[Opening RECORDS FOR THE TASK section]

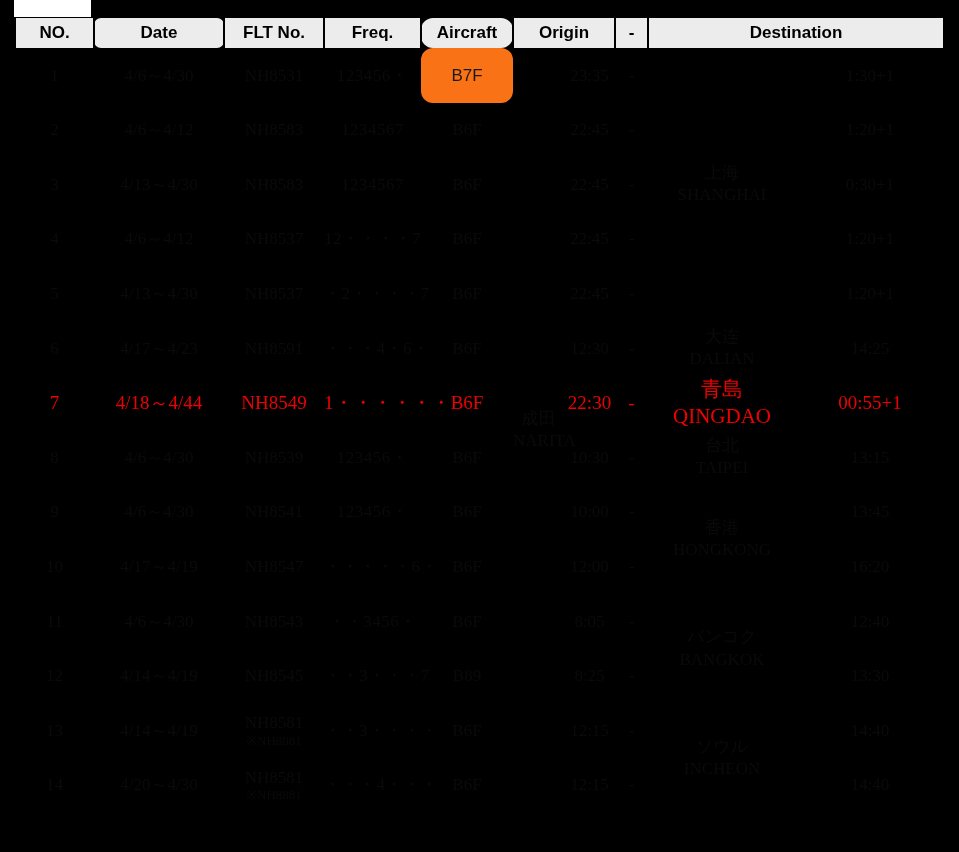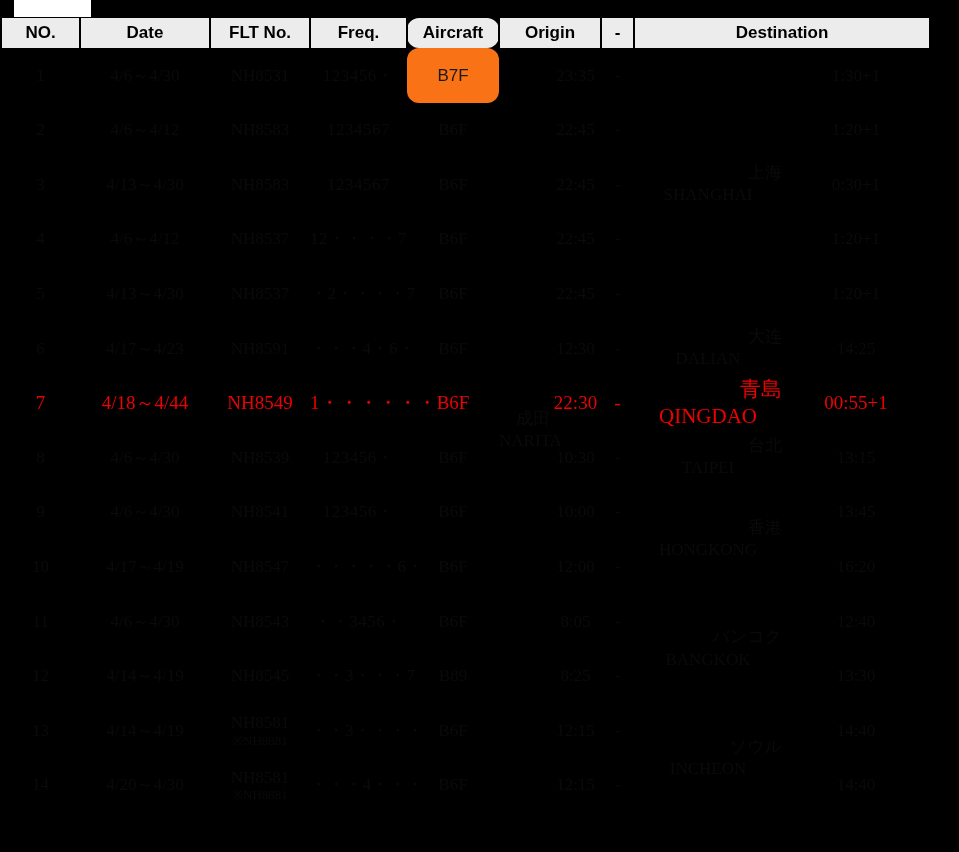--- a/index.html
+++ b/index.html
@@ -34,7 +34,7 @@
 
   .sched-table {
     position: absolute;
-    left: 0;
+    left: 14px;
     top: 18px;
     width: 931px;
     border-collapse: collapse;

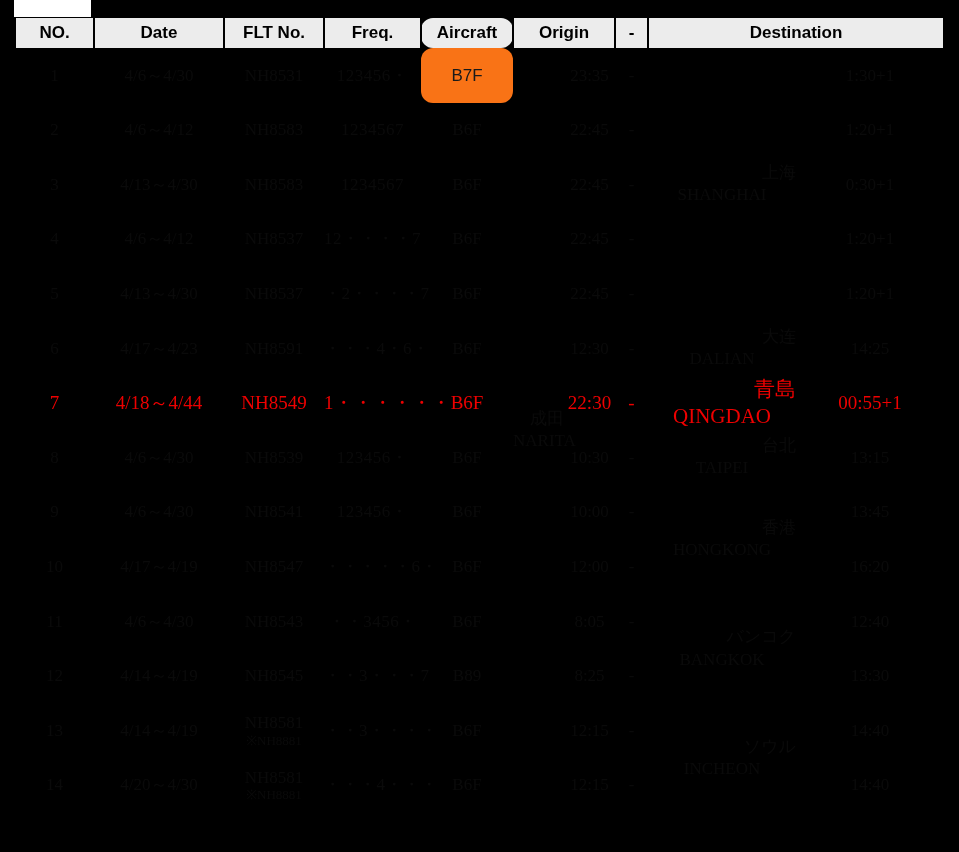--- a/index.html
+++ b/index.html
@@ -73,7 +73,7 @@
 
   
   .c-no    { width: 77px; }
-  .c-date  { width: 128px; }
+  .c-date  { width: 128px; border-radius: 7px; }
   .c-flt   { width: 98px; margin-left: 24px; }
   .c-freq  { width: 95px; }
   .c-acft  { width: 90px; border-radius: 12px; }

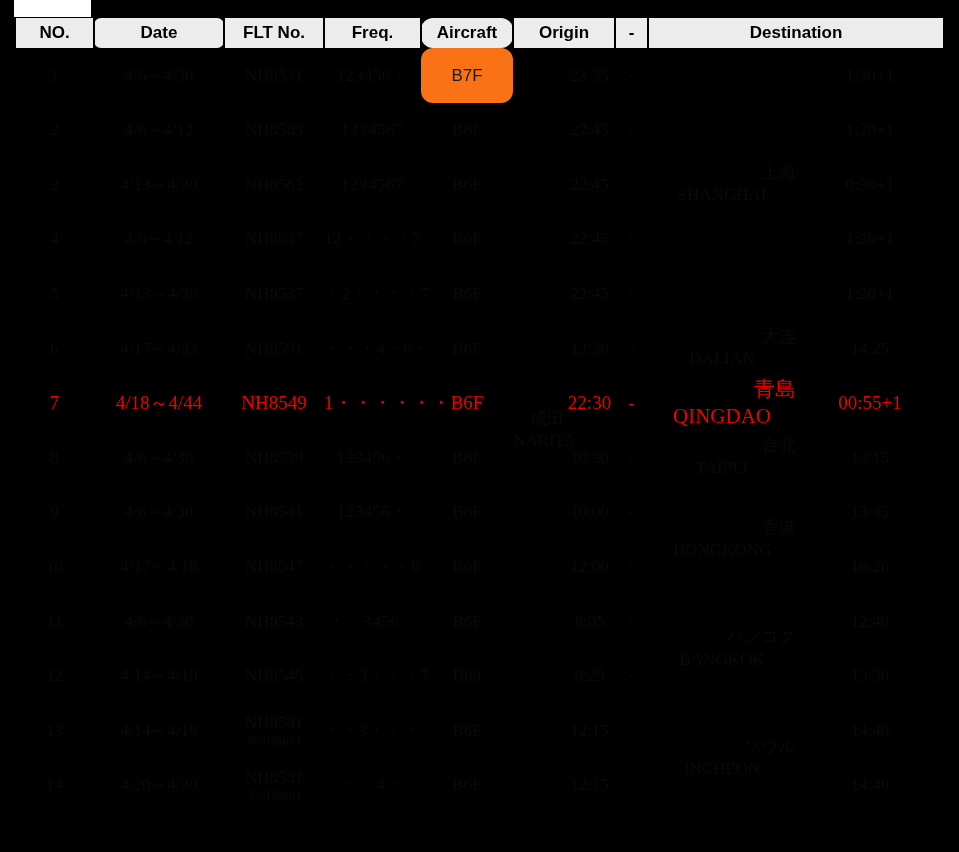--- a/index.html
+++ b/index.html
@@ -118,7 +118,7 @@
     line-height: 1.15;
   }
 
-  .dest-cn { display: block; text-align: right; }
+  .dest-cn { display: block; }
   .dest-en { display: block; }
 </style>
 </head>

[Closing RECORDS FOR THE TASK section]

▶ **EXERCISE**
All the records need to be set down word for word, with the images left out.

▶ **RESULT OF THIS TASK**
--- a/index.html
+++ b/index.html
@@ -34,7 +34,7 @@
 
   .sched-table {
     position: absolute;
-    left: 0;
+    left: 14px;
     top: 18px;
     width: 931px;
     border-collapse: collapse;

--- a/index.html
+++ b/index.html
@@ -73,7 +73,7 @@
 
   
   .c-no    { width: 77px; }
-  .c-date  { width: 128px; }
+  .c-date  { width: 128px; border-radius: 7px; }
   .c-flt   { width: 98px; margin-left: 24px; }
   .c-freq  { width: 95px; }
   .c-acft  { width: 90px; border-radius: 12px; }

--- a/index.html
+++ b/index.html
@@ -118,7 +118,7 @@
     line-height: 1.15;
   }
 
-  .dest-cn { display: block; text-align: right; }
+  .dest-cn { display: block; }
   .dest-en { display: block; }
 </style>
 </head>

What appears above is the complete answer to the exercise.